16.10.2020 à 15:35

TurquieUne membre présumée de l’EI recherchée par la France arrêtée

La suspecte avait quitté la France en 2016 pour la Syrie, pays qu’elle a quitté il y a cinq mois pour s’installer en Turquie.

La Turquie a arrêté une Tunisienne soupçonnée d’appartenir au groupe jihadiste Etat islamique (EI) et recherchée par la France, a rapporté vendredi l’agence de presse étatique Anadolu.

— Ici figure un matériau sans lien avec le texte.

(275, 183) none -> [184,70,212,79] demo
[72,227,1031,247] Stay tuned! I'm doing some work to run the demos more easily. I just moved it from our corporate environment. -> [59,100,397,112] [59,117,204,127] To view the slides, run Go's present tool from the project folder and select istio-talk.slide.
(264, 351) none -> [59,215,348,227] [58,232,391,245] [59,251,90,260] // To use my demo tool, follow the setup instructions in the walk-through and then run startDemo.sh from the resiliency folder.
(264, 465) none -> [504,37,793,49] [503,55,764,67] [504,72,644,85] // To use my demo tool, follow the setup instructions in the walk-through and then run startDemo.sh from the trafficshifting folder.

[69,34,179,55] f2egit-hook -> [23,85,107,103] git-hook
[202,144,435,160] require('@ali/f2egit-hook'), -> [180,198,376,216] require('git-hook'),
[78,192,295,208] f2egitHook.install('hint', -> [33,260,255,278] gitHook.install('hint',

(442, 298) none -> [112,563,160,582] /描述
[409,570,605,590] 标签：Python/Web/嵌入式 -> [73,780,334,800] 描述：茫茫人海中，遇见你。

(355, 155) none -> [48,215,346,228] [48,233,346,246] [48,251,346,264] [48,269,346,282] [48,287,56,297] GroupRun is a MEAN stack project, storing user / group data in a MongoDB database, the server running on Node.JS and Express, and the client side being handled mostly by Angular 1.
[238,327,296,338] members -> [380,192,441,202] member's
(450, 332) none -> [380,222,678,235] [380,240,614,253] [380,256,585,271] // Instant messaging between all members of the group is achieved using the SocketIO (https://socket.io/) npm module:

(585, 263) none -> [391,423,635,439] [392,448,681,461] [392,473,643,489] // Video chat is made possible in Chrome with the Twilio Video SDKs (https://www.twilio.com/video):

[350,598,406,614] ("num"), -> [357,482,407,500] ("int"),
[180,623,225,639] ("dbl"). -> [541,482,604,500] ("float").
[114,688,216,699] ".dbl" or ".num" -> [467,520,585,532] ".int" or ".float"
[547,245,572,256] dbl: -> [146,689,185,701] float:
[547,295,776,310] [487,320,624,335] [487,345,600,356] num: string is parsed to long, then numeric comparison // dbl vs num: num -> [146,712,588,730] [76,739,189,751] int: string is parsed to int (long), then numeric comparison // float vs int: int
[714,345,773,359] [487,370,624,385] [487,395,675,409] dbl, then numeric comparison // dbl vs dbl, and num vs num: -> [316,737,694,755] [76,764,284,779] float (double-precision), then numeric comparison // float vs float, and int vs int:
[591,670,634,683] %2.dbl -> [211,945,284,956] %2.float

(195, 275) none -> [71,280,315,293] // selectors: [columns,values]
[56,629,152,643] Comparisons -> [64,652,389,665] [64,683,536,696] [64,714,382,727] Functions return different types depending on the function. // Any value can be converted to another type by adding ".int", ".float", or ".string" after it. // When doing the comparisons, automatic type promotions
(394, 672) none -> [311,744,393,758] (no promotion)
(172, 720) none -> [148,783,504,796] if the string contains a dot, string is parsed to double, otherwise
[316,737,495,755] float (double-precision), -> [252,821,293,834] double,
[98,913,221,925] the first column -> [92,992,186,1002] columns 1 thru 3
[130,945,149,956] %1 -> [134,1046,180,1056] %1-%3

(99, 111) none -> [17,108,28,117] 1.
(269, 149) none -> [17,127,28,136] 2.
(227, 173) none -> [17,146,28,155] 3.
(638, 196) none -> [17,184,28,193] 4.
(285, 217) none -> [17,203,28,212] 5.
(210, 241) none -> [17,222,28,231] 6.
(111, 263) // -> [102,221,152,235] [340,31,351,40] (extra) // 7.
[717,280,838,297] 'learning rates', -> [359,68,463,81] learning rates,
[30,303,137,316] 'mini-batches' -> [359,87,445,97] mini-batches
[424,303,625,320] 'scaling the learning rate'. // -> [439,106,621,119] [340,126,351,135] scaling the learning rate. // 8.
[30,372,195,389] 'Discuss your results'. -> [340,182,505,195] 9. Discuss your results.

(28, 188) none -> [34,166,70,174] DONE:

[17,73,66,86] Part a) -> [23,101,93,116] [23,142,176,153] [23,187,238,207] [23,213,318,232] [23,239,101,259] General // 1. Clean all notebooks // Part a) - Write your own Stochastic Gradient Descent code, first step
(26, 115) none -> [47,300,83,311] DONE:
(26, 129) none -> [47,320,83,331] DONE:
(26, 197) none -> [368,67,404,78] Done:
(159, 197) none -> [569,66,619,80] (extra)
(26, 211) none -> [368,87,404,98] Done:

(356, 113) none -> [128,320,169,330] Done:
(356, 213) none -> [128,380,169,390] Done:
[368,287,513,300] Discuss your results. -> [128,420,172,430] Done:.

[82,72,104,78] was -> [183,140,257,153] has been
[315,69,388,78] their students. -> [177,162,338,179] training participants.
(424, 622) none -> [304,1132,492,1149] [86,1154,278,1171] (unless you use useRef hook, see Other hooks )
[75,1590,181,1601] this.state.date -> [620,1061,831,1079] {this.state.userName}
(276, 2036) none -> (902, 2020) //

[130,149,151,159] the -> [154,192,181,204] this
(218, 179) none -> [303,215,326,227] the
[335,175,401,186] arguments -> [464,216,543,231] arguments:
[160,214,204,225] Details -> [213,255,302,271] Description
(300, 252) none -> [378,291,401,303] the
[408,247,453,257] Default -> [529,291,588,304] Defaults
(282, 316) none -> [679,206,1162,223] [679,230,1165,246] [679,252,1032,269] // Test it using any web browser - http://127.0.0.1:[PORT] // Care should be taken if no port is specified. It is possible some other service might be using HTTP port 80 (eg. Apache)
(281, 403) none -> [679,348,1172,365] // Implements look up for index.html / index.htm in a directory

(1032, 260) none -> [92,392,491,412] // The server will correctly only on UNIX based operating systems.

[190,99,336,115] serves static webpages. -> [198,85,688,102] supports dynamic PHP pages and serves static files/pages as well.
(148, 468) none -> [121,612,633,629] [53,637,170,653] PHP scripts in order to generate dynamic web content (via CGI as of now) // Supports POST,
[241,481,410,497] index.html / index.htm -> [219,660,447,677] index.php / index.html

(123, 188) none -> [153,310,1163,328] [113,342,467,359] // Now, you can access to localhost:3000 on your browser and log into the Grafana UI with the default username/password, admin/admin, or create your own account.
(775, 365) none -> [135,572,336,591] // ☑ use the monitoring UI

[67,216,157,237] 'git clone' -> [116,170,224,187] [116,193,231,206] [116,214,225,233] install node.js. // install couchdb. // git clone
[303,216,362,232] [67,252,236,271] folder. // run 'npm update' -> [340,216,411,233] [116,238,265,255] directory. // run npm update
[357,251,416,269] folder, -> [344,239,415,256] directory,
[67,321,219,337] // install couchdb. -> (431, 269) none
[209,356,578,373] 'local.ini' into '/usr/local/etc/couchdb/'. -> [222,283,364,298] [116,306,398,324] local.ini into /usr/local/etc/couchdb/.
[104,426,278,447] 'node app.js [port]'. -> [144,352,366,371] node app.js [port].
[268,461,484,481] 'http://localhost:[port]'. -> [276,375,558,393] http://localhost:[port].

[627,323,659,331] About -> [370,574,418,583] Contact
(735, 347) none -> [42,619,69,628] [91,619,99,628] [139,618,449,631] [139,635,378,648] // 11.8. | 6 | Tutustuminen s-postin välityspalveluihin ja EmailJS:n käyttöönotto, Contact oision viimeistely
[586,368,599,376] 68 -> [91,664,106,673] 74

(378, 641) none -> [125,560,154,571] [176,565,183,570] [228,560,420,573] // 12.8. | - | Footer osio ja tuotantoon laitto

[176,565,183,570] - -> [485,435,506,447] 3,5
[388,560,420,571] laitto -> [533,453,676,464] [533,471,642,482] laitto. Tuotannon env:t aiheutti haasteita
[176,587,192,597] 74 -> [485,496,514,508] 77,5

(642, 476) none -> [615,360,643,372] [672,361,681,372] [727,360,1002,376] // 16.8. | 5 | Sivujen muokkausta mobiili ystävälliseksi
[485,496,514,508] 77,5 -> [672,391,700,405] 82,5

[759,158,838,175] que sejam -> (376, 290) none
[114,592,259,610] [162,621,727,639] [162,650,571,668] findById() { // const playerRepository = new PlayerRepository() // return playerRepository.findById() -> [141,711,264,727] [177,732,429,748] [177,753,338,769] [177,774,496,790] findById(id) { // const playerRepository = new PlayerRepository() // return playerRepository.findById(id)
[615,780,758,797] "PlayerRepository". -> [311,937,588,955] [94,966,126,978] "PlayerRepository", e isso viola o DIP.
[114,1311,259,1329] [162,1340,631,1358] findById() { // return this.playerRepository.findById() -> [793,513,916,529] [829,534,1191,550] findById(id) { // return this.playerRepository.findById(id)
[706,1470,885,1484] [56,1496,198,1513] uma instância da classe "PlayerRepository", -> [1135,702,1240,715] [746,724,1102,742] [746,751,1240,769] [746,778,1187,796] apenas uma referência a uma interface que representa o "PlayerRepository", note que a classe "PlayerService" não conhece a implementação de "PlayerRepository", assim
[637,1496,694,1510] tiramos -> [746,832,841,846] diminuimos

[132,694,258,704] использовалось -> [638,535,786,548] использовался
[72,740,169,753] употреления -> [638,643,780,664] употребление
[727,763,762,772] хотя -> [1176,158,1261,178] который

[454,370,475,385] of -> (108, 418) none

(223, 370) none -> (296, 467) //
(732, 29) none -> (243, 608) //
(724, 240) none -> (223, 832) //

Soumaya Raissi, âgée de 30 ans, a été interpellée jeudi à Adana (sud de la Turquie) en possession d’une fausse carte d’identité syrienne, a précisé Anadolu, publiant une photo de la femme, menottée et visage masqué.

A Paris, une source judiciaire a confirmé que la femme arrêtée faisait l’objet d’un mandat d’arrêt.

D’après l’agence de presse turque privée DHA, la suspecte avait quitté la France en 2016 pour la Syrie, pays qu’elle a quitté il y a cinq mois pour s’installer en Turquie.

Selon DHA, après l’arrestation dans le sud de la Turquie de son premier mari en 2016, elle s’était remariée à un membre de l’EI en Syrie avec qui elle a eu un enfant.

Dans les années qui ont suivi le début du conflit en Syrie, en 2011, la Turquie, frontalière, a été l’un des principaux points de transit des jihadistes cherchant à rejoindre ce pays en guerre.

Depuis la chute du «califat» autoproclamé de l’EI en mars 2019, nombre d’entre eux ont fait le chemin inverse et rejoint la Turquie.

Contexte tendu

Longtemps accusée de «laisser faire, laisser passer», Ankara annonce désormais régulièrement l’arrestation de membres présumés de l’EI qui se trouvent sur son territoire.

Les autorités turques ont ainsi indiqué avoir interpellé vendredi à Istanbul 14 personnes soupçonnées de liens avec l’EI.

Ankara a expulsé depuis l’an dernier plusieurs dizaines de jihadistes présumés, notamment européens, vers leurs pays d’origine.

La semaine dernière, un jihadiste français, Othman Garrido, a été mis en examen en France après son expulsion de Turquie.

L’arrestation de la suspecte annoncée vendredi intervient par ailleurs dans un contexte de fortes tensions entre Ankara et Paris, liées notamment à la situation en Libye et en Méditerranée orientale.